→ Your instructions
Reproduce the entries that follow exactly, dropping each image.

→ Data supplied
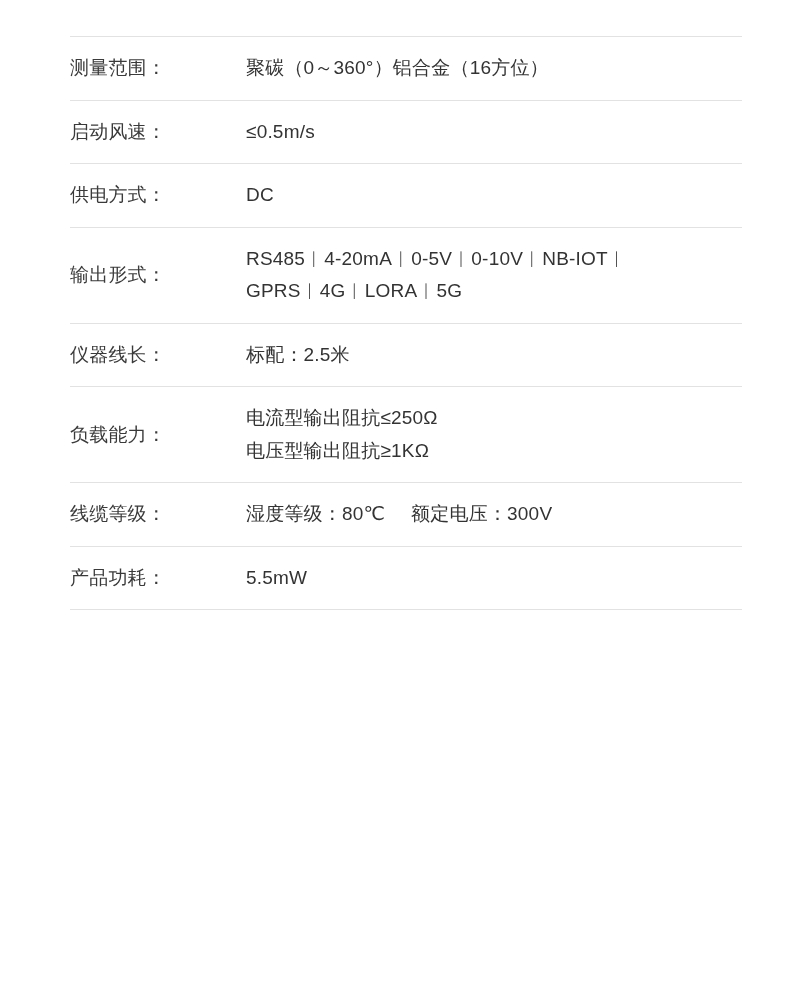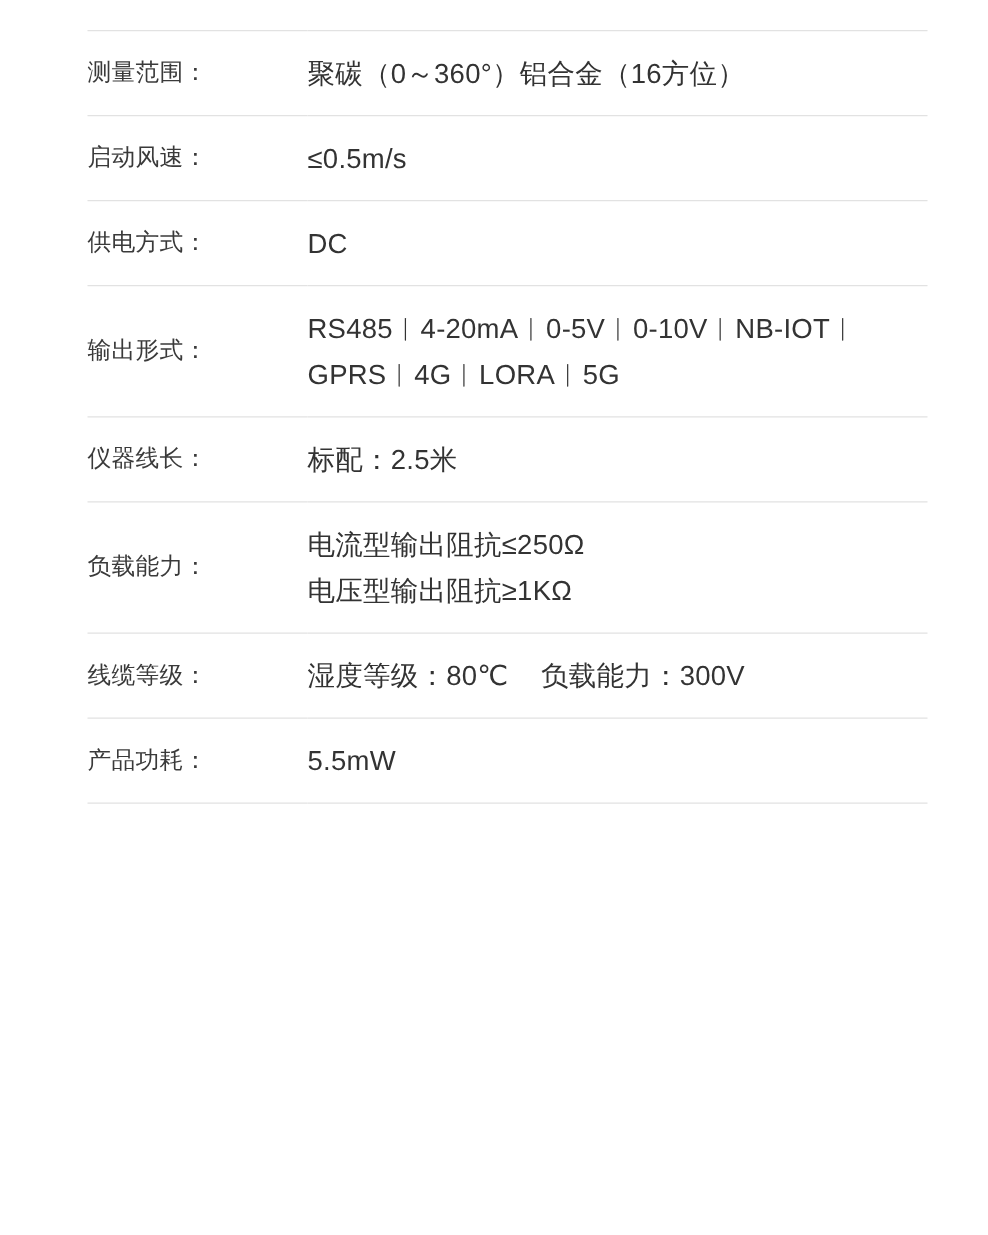--- a/index.html
+++ b/index.html
@@ -19,7 +19,7 @@
     width: 737px;
     height: 988px;
     box-sizing: border-box;
-    padding: 24px 48px 0 70px;
+    padding: 36px 48px 0 70px;
   }
   .spec-table {
     width: 672px;

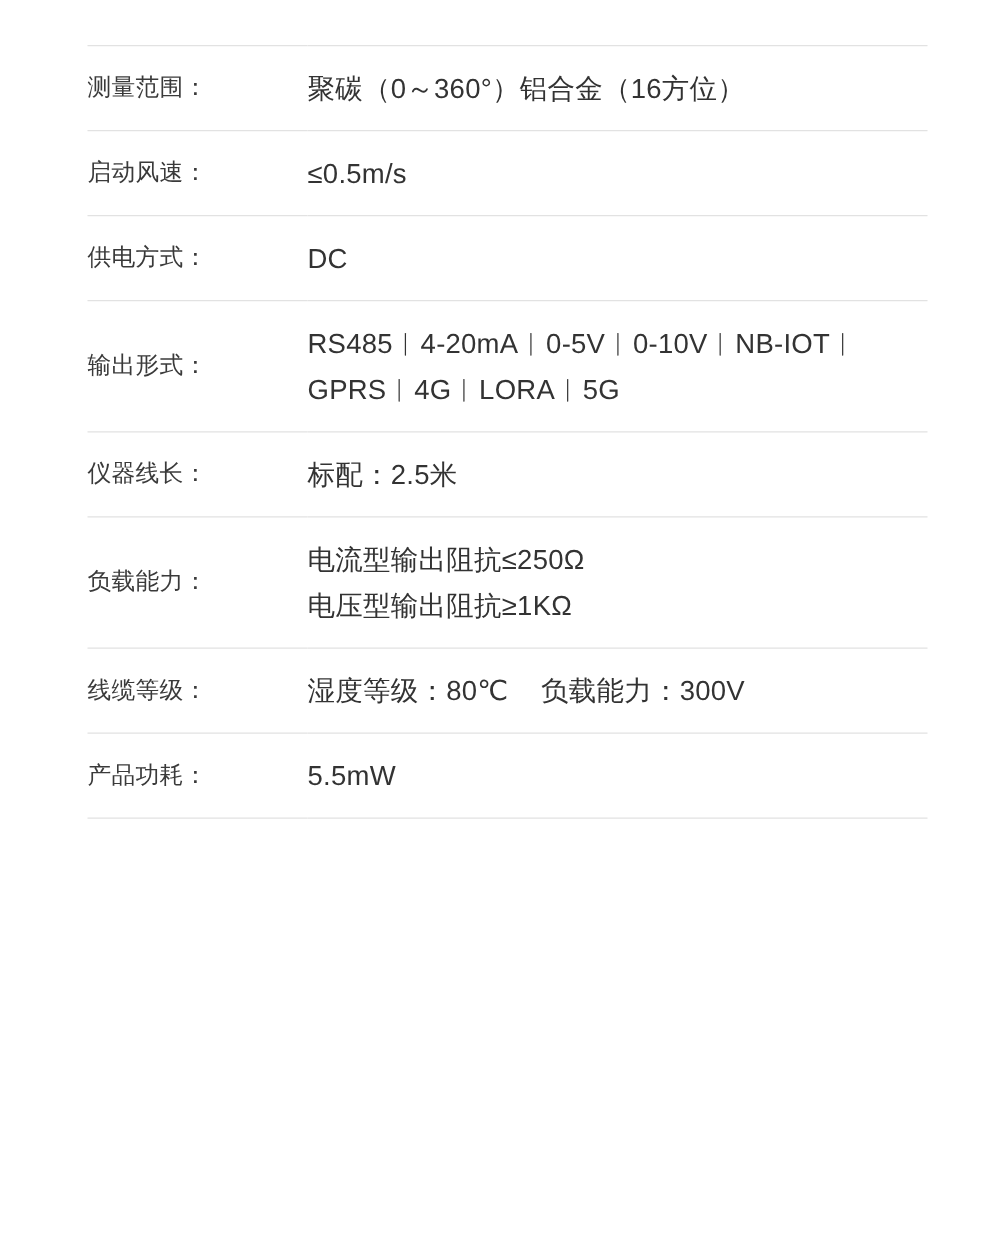--- a/index.html
+++ b/index.html
@@ -44,7 +44,7 @@
   }
   .spec-value {
     padding: 17px 0 17px 0;
-    font-size: 22px;
+    font-size: 19px;
     line-height: 1.5;
     color: #333333;
     vertical-align: middle;

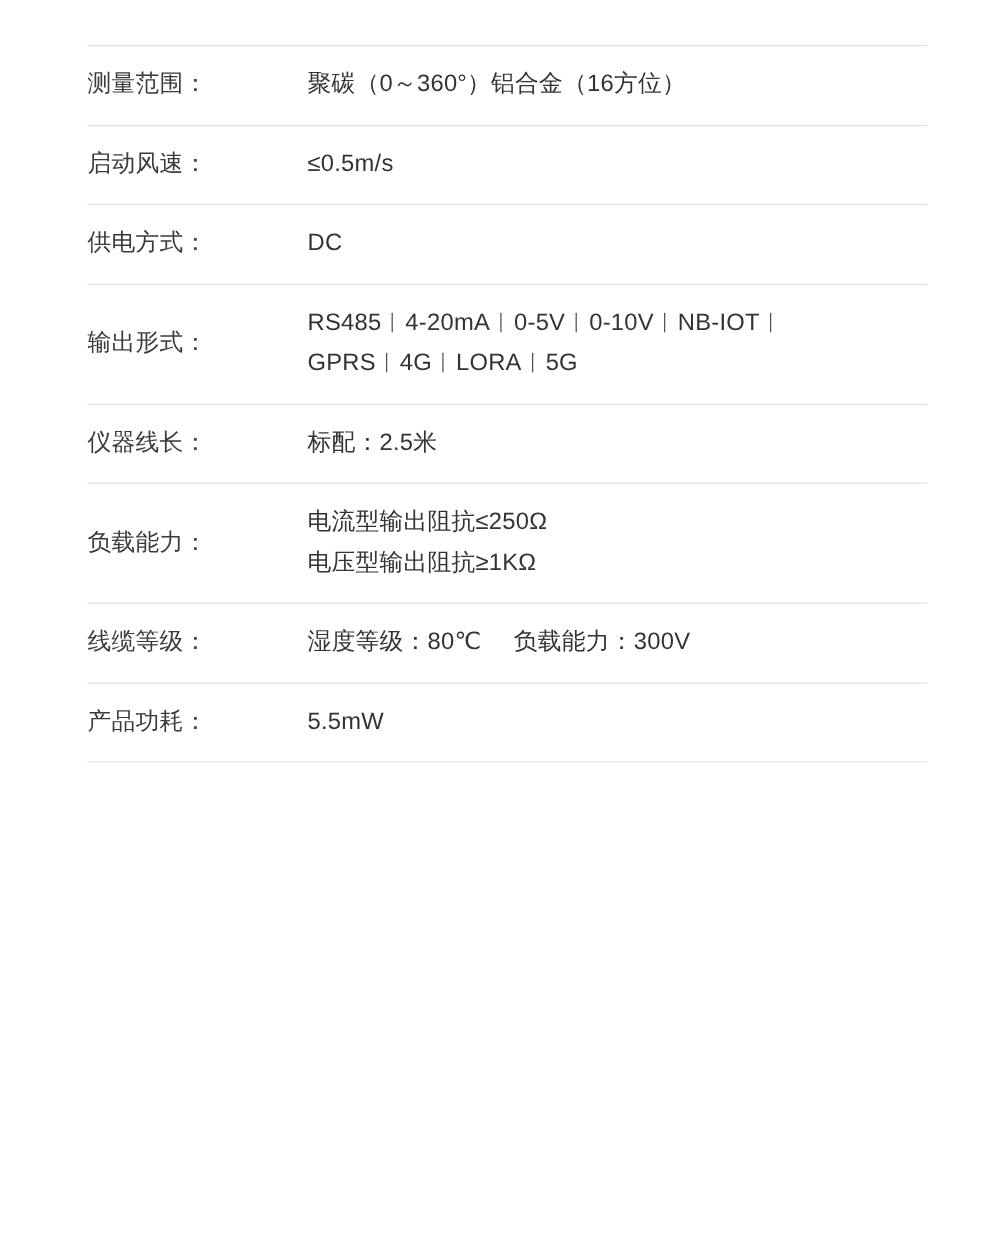--- a/index.html
+++ b/index.html
@@ -108,7 +108,7 @@
       <tr class="spec-row">
         <td class="spec-label">线缆等级：</td>
         <td class="spec-value">
-          <span>湿度等级：80℃</span><span class="gap"></span><span>负载能力：300V</span>
+          <span>湿度等级：80℃</span><span class="gap"></span><span>额定电压：300V</span>
         </td>
       </tr>
       <tr class="spec-row">

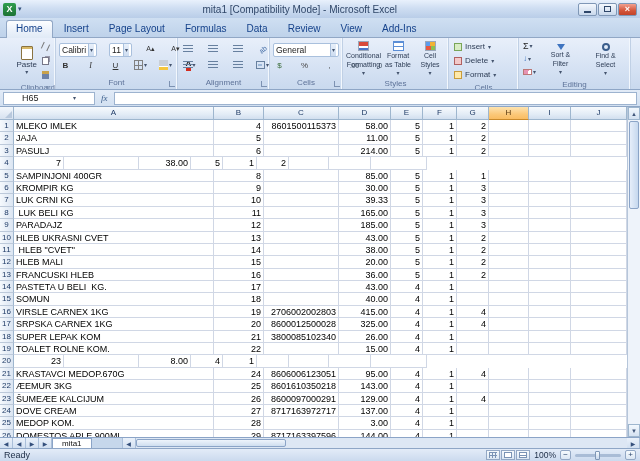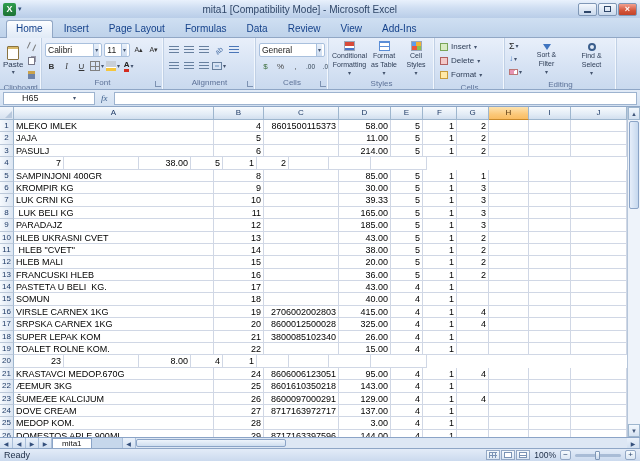--- a/index.html
+++ b/index.html
@@ -58,7 +58,7 @@
 
   
   .g-font { width:122px; }
-  .frow { display:flex; align-items:center; gap:2px; height:15px; }
+  .frow { display:flex; align-items:flex-start; gap:12px; height:15px; }
   .bold { font-weight:bold; } .ital { font-style:italic; font-family:"Liberation Serif",serif; } .undl { text-decoration:underline; }
   .ic-borders { width:10px; height:10px; border:1px solid #808080;
        background:linear-gradient(#808080,#808080) center/100% 1px no-repeat,linear-gradient(#808080,#808080) center/1px 100% no-repeat; }

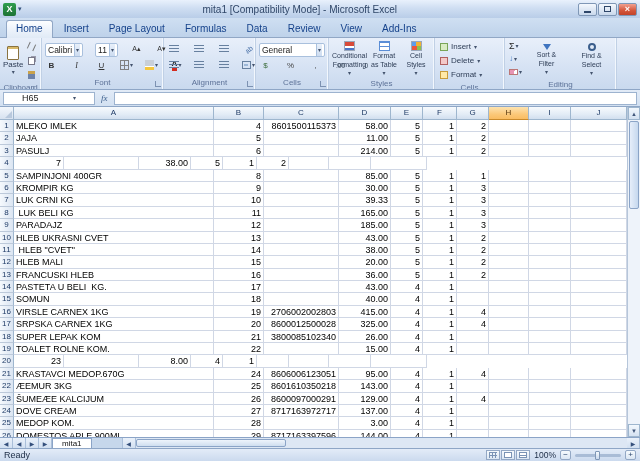--- a/index.html
+++ b/index.html
@@ -47,7 +47,7 @@
                align-self:stretch; display:flex; align-items:center; padding:0 1px; }
 
   
-  .g-clip { width:42px; }
+  .g-clip { width:56px;align-items:flex-end; }
   .paste-btn { display:flex; flex-direction:column; align-items:center; font-size:8px; color:#2d3c55; line-height:9px; }
   .ic-clipboard { width:12px; height:14px; border:1px solid #8a7340; background:#fff; border-radius:1px;
                   box-shadow:inset 0 2px 0 #d8b969; }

→ Solved problem
--- a/index.html
+++ b/index.html
@@ -19,7 +19,7 @@
     width: 737px;
     height: 988px;
     box-sizing: border-box;
-    padding: 24px 48px 0 70px;
+    padding: 36px 48px 0 70px;
   }
   .spec-table {
     width: 672px;

--- a/index.html
+++ b/index.html
@@ -44,7 +44,7 @@
   }
   .spec-value {
     padding: 17px 0 17px 0;
-    font-size: 22px;
+    font-size: 19px;
     line-height: 1.5;
     color: #333333;
     vertical-align: middle;

--- a/index.html
+++ b/index.html
@@ -108,7 +108,7 @@
       <tr class="spec-row">
         <td class="spec-label">线缆等级：</td>
         <td class="spec-value">
-          <span>湿度等级：80℃</span><span class="gap"></span><span>负载能力：300V</span>
+          <span>湿度等级：80℃</span><span class="gap"></span><span>额定电压：300V</span>
         </td>
       </tr>
       <tr class="spec-row">

--- a/index.html
+++ b/index.html
@@ -58,7 +58,7 @@
 
   
   .g-font { width:122px; }
-  .frow { display:flex; align-items:center; gap:2px; height:15px; }
+  .frow { display:flex; align-items:flex-start; gap:12px; height:15px; }
   .bold { font-weight:bold; } .ital { font-style:italic; font-family:"Liberation Serif",serif; } .undl { text-decoration:underline; }
   .ic-borders { width:10px; height:10px; border:1px solid #808080;
        background:linear-gradient(#808080,#808080) center/100% 1px no-repeat,linear-gradient(#808080,#808080) center/1px 100% no-repeat; }

--- a/index.html
+++ b/index.html
@@ -47,7 +47,7 @@
                align-self:stretch; display:flex; align-items:center; padding:0 1px; }
 
   
-  .g-clip { width:42px; }
+  .g-clip { width:56px;align-items:flex-end; }
   .paste-btn { display:flex; flex-direction:column; align-items:center; font-size:8px; color:#2d3c55; line-height:9px; }
   .ic-clipboard { width:12px; height:14px; border:1px solid #8a7340; background:#fff; border-radius:1px;
                   box-shadow:inset 0 2px 0 #d8b969; }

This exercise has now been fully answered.